▶ **Activity**
Beginning with the line that includes "- SAM-dPCR: Towards" and ending with the last line, print the records exactly, leaving every picture out.

▶ **Supplied material**
====

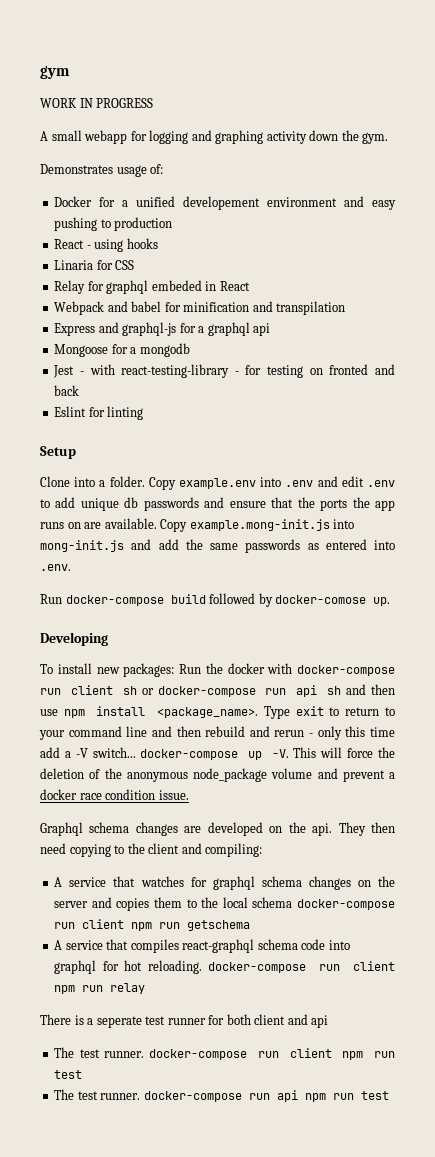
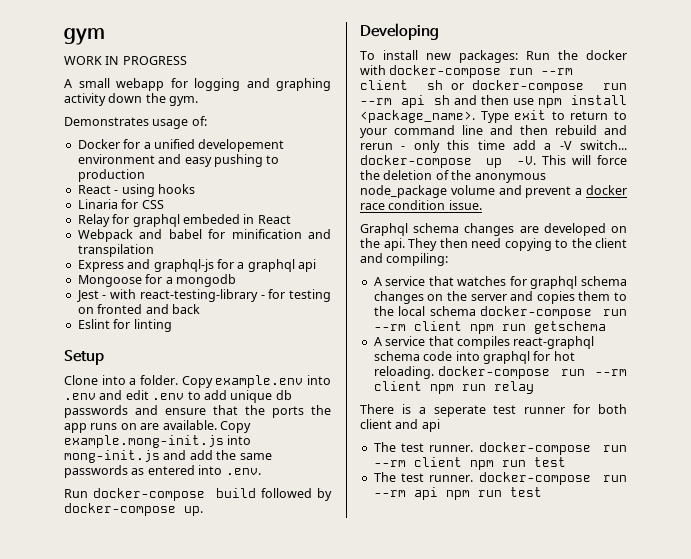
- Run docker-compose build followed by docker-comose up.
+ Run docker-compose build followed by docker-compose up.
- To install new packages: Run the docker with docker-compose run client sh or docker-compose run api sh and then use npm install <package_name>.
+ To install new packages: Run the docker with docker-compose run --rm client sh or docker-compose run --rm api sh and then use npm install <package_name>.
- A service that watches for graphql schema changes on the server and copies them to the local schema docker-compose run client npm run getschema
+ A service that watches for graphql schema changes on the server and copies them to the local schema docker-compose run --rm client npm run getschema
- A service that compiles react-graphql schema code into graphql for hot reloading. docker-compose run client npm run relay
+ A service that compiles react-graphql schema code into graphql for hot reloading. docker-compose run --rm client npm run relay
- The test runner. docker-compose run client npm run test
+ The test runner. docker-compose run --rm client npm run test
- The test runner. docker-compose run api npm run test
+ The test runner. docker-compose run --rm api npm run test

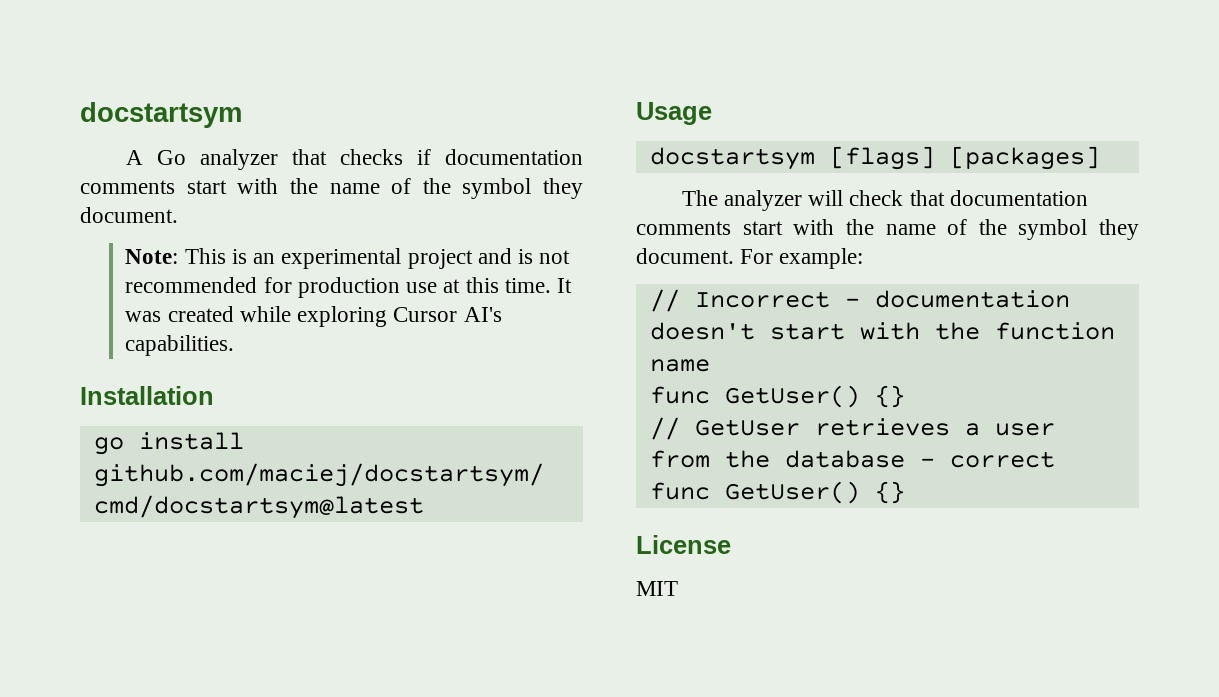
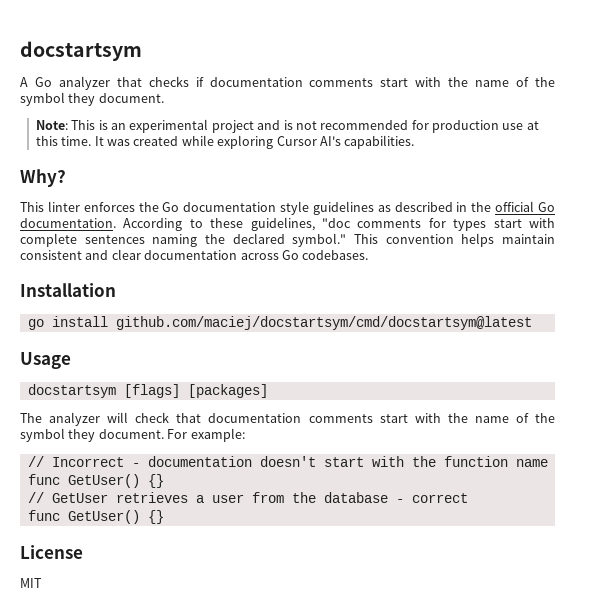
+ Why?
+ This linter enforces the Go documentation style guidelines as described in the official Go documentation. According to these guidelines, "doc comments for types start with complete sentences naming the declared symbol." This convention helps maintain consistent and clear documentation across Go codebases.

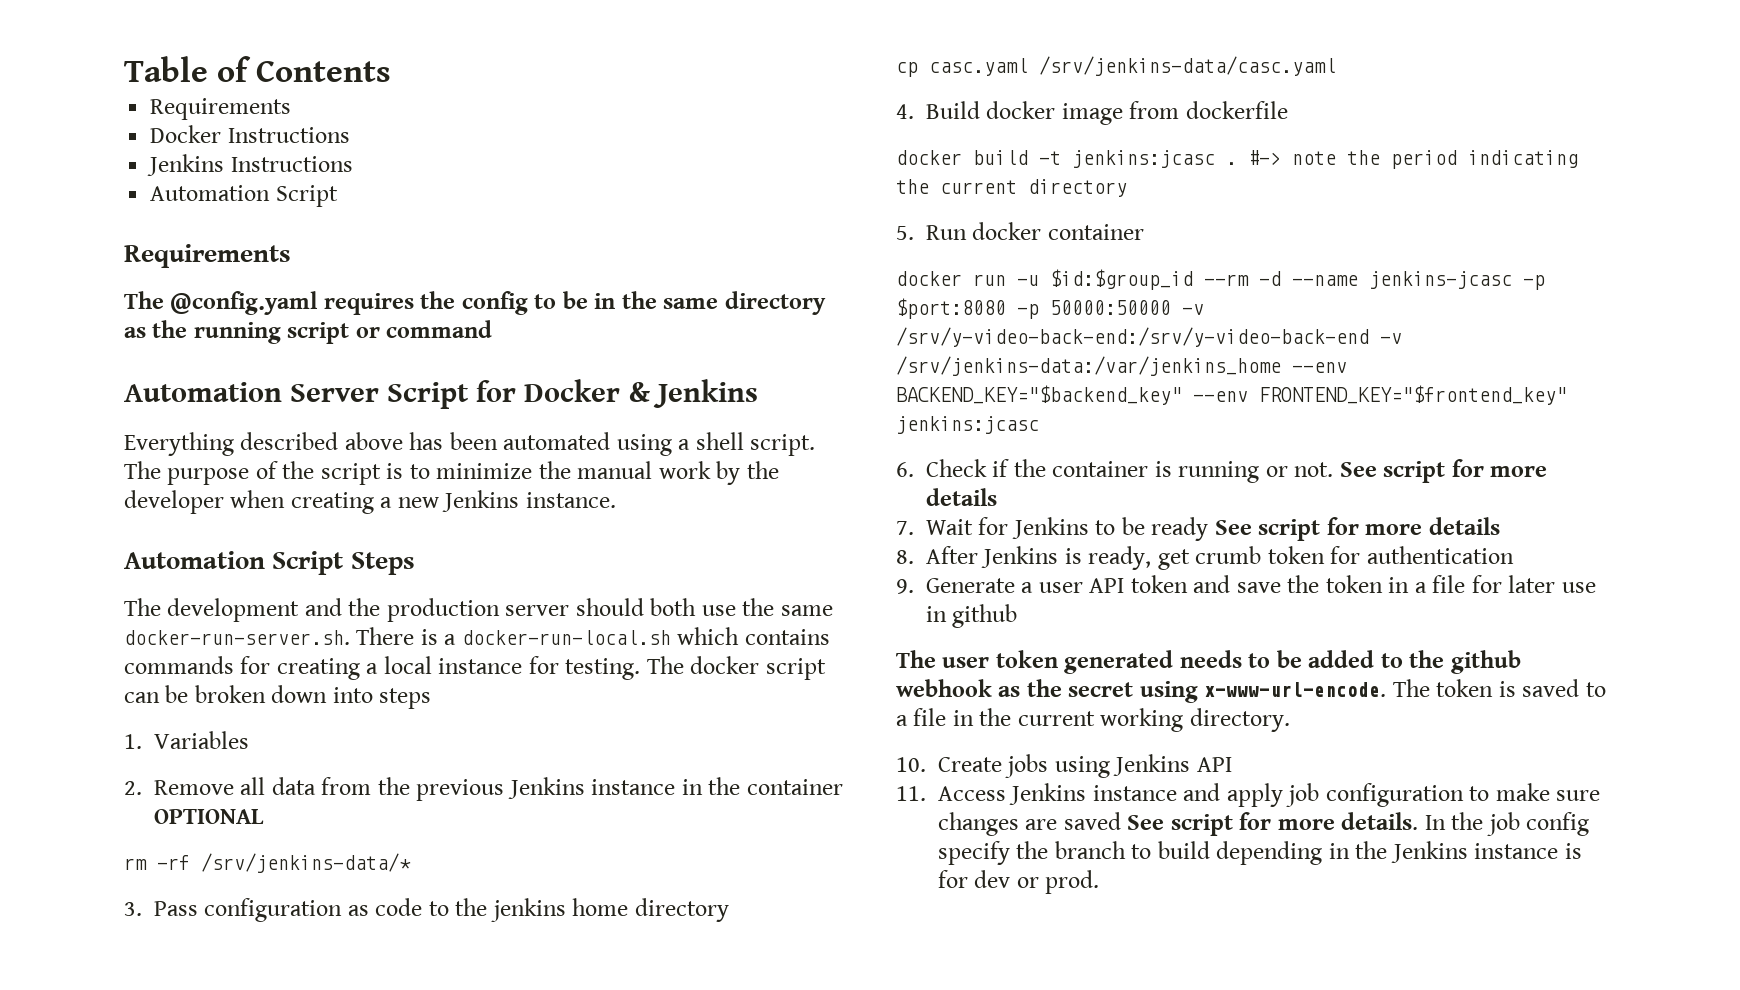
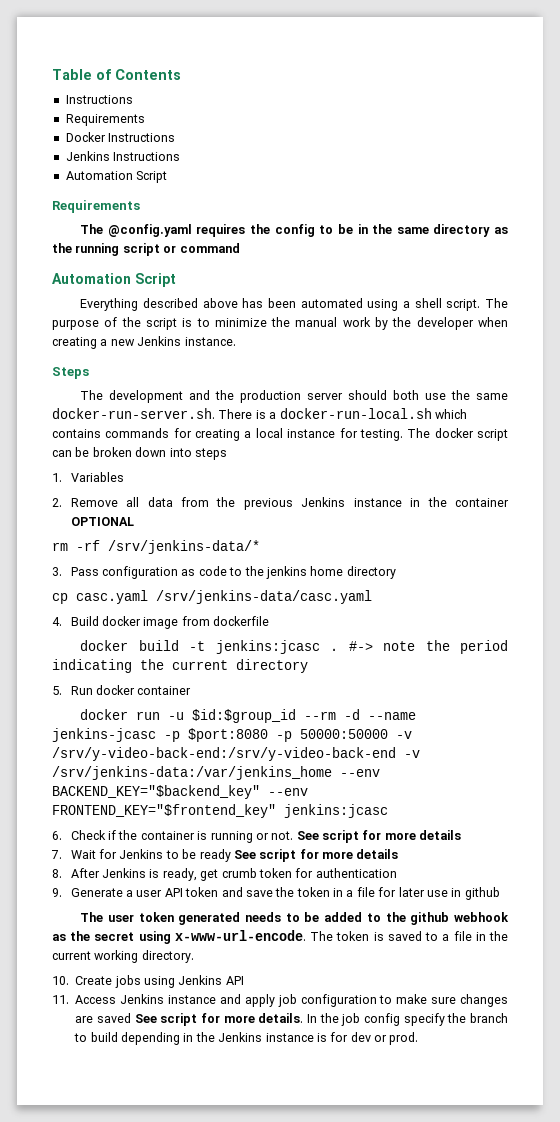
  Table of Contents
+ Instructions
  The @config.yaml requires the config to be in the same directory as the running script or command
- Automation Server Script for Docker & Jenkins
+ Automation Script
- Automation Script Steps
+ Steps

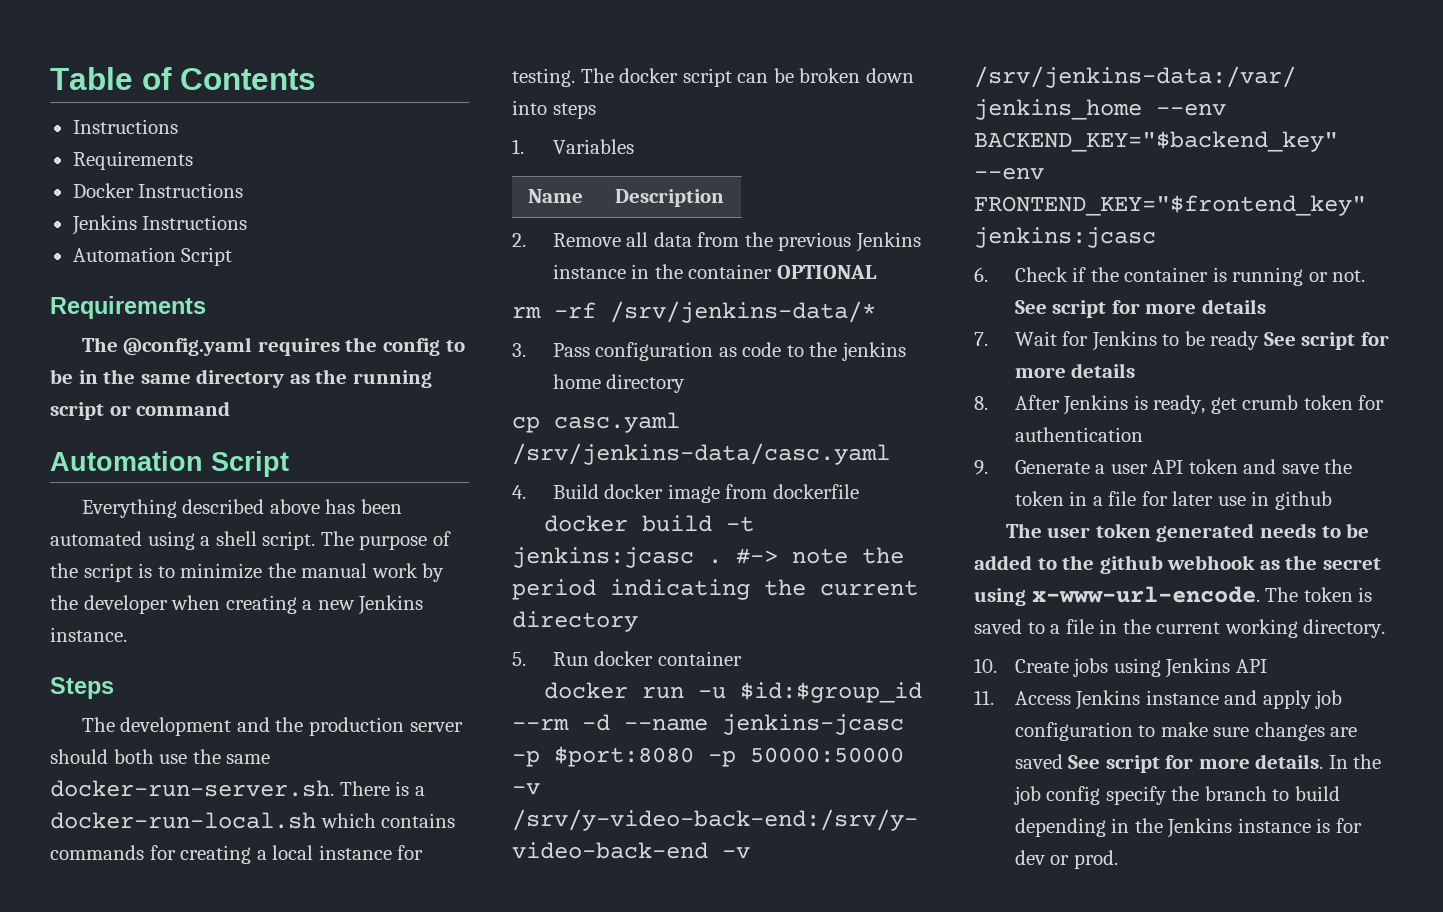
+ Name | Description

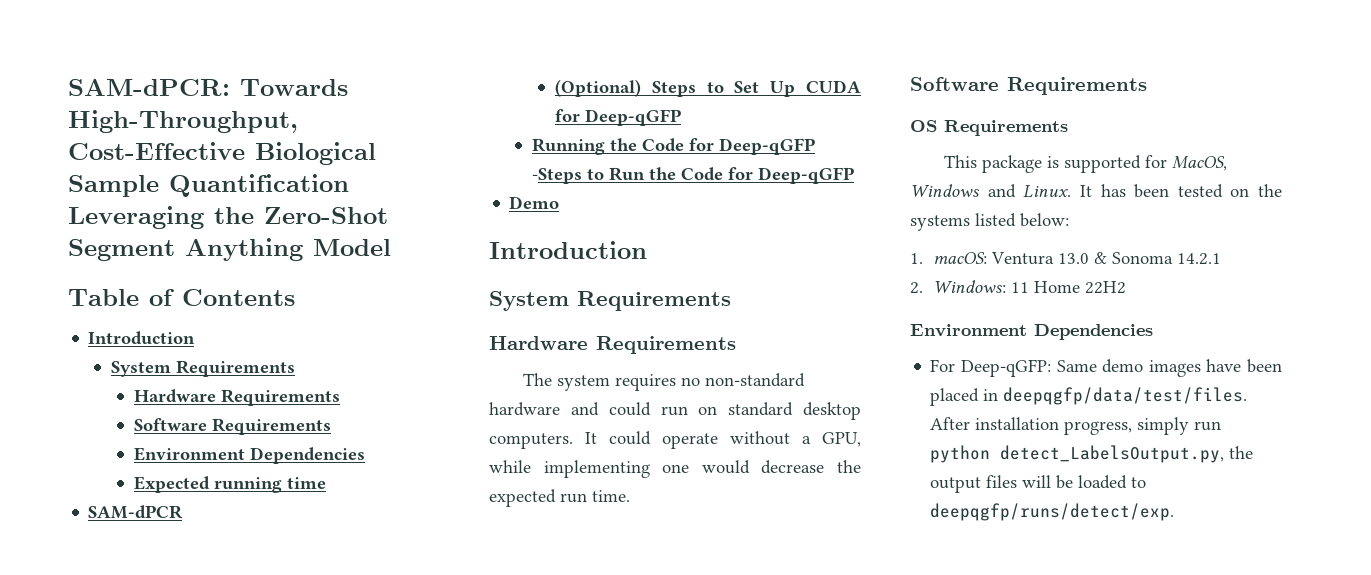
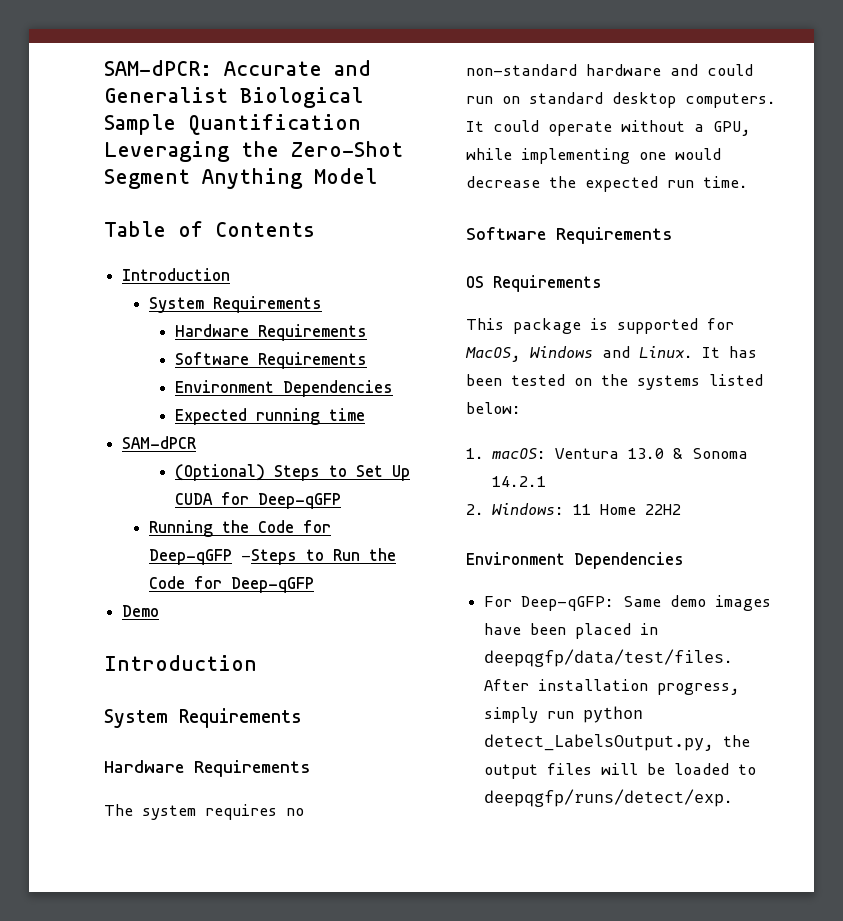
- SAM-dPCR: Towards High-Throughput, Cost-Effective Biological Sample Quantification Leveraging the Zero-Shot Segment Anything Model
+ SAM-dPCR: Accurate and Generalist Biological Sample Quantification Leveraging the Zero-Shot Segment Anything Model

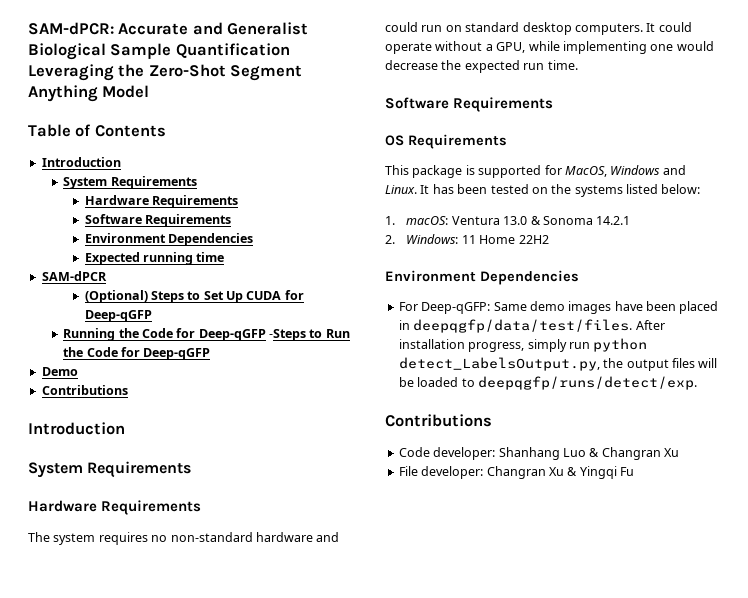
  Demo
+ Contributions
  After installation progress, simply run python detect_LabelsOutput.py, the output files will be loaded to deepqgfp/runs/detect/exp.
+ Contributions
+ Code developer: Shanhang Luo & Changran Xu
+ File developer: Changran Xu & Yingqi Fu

====

▶ **Solution below**
- SAM-dPCR: Towards High-Throughput, Cost-Effective Biological Sample Quantification Leveraging the Zero-Shot Segment Anything Model
+ SAM-dPCR: Accurate and Generalist Biological Sample Quantification Leveraging the Zero-Shot Segment Anything Model

  Demo
+ Contributions
  After installation progress, simply run python detect_LabelsOutput.py, the output files will be loaded to deepqgfp/runs/detect/exp.
+ Contributions
+ Code developer: Shanhang Luo & Changran Xu
+ File developer: Changran Xu & Yingqi Fu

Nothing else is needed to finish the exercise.